When he arrived in Paris in 1635, Cardinal Richeieu came to his aid and helped him in various ways for the rest of his life. He was also received at the court of Louis XIII. He was called in to compose the horoscope of the infant Louis XIV, and he composed a poem in honor of the birth. Campanella dedicated his Philosophia rationalis to the two Noailles brothers. He composed political writings now which abandoned his former support of Spain and the Hapsburgs and favored France. He dedicated a volume to Louis XIII, the second edition of De sensu rerum to Richelieu (who gave him a gift of one hundred coins), a new edition of Philosophia realis to Pierre Seguier, the Chancellor of France, the Metaphysics (1638) to Claude Bullion de Bonolles, the minister of finance. It appears, however, that although Campanella gained enough to live, he did not exactly thrive in Paris, where he lived out the rest of his life.

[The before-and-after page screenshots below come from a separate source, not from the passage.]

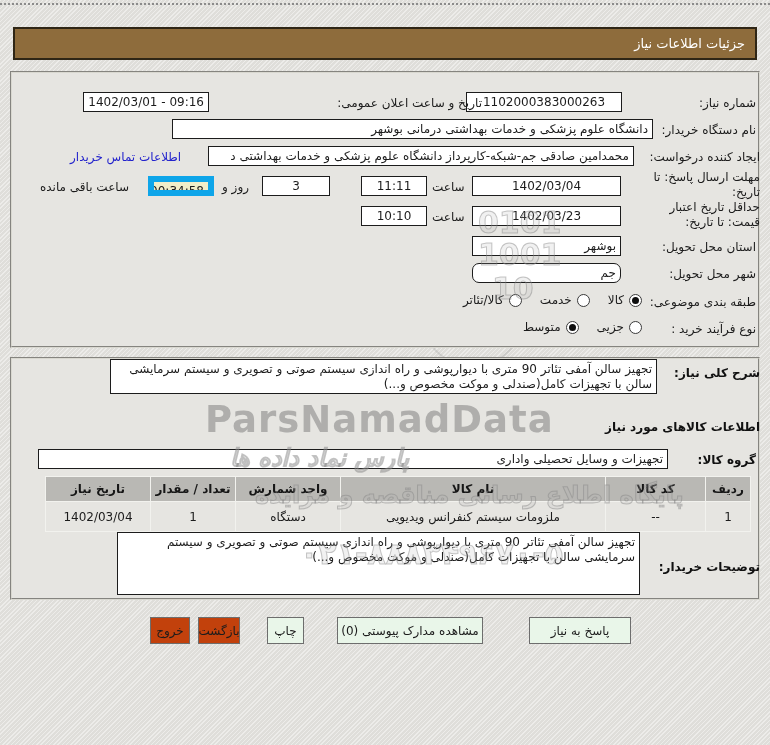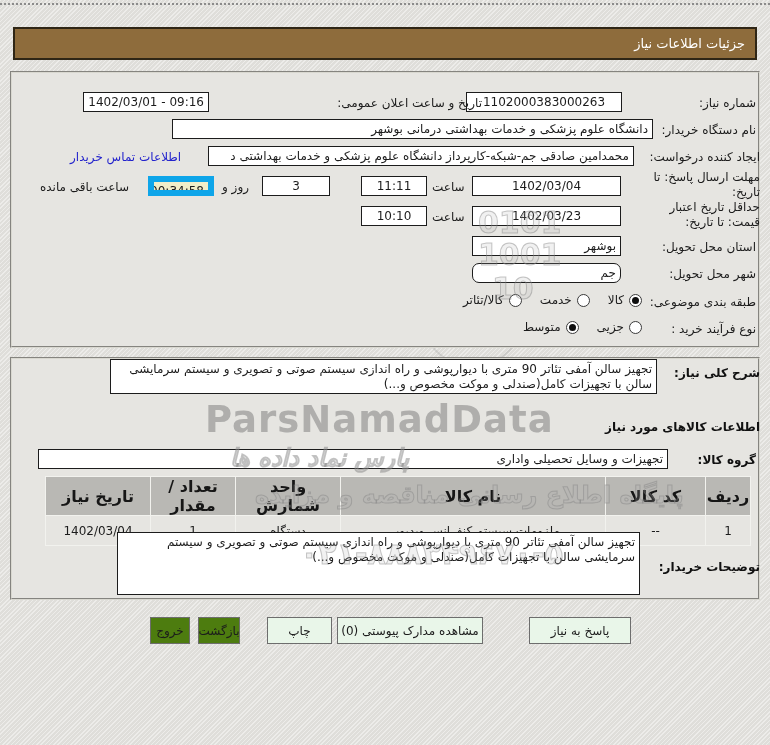--- a/index.html
+++ b/index.html
@@ -53,7 +53,7 @@
   table.goods { border-collapse:collapse; table-layout:fixed; width:705px; z-index:2; position:absolute;
     left:45px; top:476px; border:1px solid #8f8f88; }
   table.goods th {
-    background:#b9b8b4; font-weight:bold; font-size:16px; height:25px;
+    background:#b9b8b4; font-weight:bold; font-size:12px; height:25px;
     border:1px solid #f2f2ee; text-align:center; color:#161616;
   }
   table.goods td {

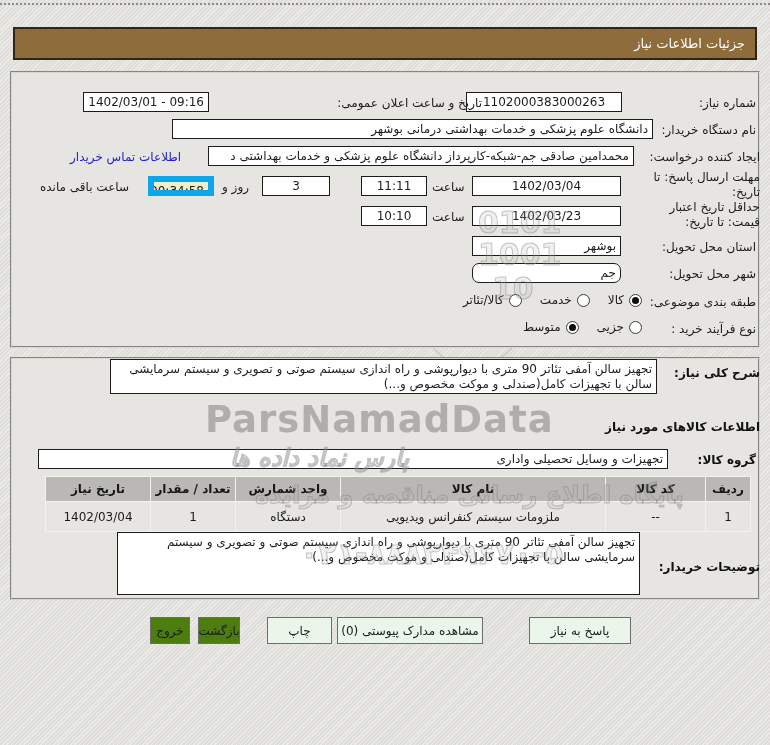--- a/index.html
+++ b/index.html
@@ -64,7 +64,7 @@
     font-size:12px; z-index:2; cursor:pointer; white-space:nowrap;
   }
   .btn.green { background:#e9f6e9; }
-  .btn.pink  { background:#4d7c0f;text-align:right; }
+  .btn.pink  { background:#c2410c;text-align:right; }
   .wm { pointer-events:none; z-index:3; white-space:nowrap; }
   .wm-latin { font-weight:bold; font-size:37px; letter-spacing:1px; color:rgba(120,120,120,.50); }
   .wm-outline { font-weight:bold; color:rgba(175,175,175,.18); -webkit-text-stroke:1px rgba(130,130,130,.45); }

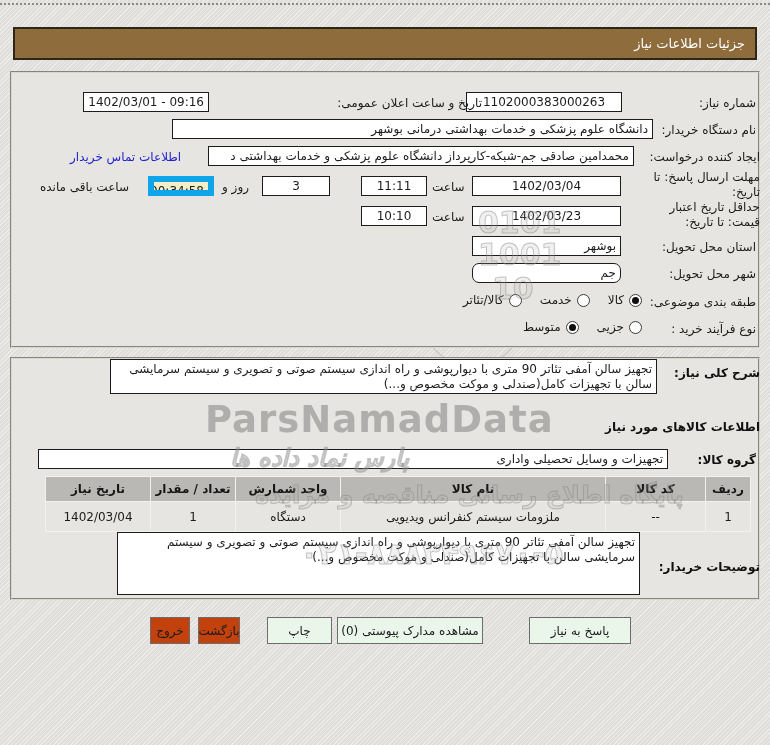--- a/index.html
+++ b/index.html
@@ -199,7 +199,7 @@
 
 <div class="abs btn green" style="left:529px; top:617px; width:102px;">پاسخ به نیاز</div>
 <div class="abs btn green" style="left:337px; top:617px; width:146px;">مشاهده مدارک پیوستی (0)</div>
-<div class="abs btn green" style="left:267px; top:617px; width:65px;">چاپ</div>
+<div class="abs btn green" style="left:267px; top:617px; width:37px;">چاپ</div>
 <div class="abs btn pink" style="left:198px; top:617px; width:42px;">بازگشت</div>
 <div class="abs btn pink" style="left:150px; top:617px; width:40px;">خروج</div>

9. Technological Involvement
Types: None
10. Scientific Societies
Memberships: None
In 1589 Campanella went to Naples, where he met Giambattista della Porta and a Jewish astrologer named Abraham. He became active in della Porta's group, participating in its protoexperimentalism. Through Abraham he became acquainted with the astrological and pseudo-scientific traditions, which were important factors in his later thought.
I have indicated something of his correspondence above, which was not primarily with other members of the scientific community. However, he did correspond with Galileo, as is well known.
  1. L.Firpo's article in Dizionario biografico degli Italiani, XVII (1974), pp.372-401. CT 1123 .D62
  2. L.Firpo, Ricerche campanelliane, (Florence, 1947). B785 .C24F5 G. Spini, Ricerca dei libertini, (Rome, 1950).
  3. Leon Blanchet, Campanella, (Paris, 1920).
Not Available and Not Consulted
  1. L.Amabile, Fra Tommaso Campanella, la sua congiuria, i suoi processi e la sua pazzia, 3vols., Naples, 1882. (2vols, Naples,1887. B785 .C24A47) This is clearly the most detailed account of Campanella. It was clear that Firpos's outstanding account in the DBI and Blanchet's drew directly on Amabile, so that I did not try to digest such a lengthy work.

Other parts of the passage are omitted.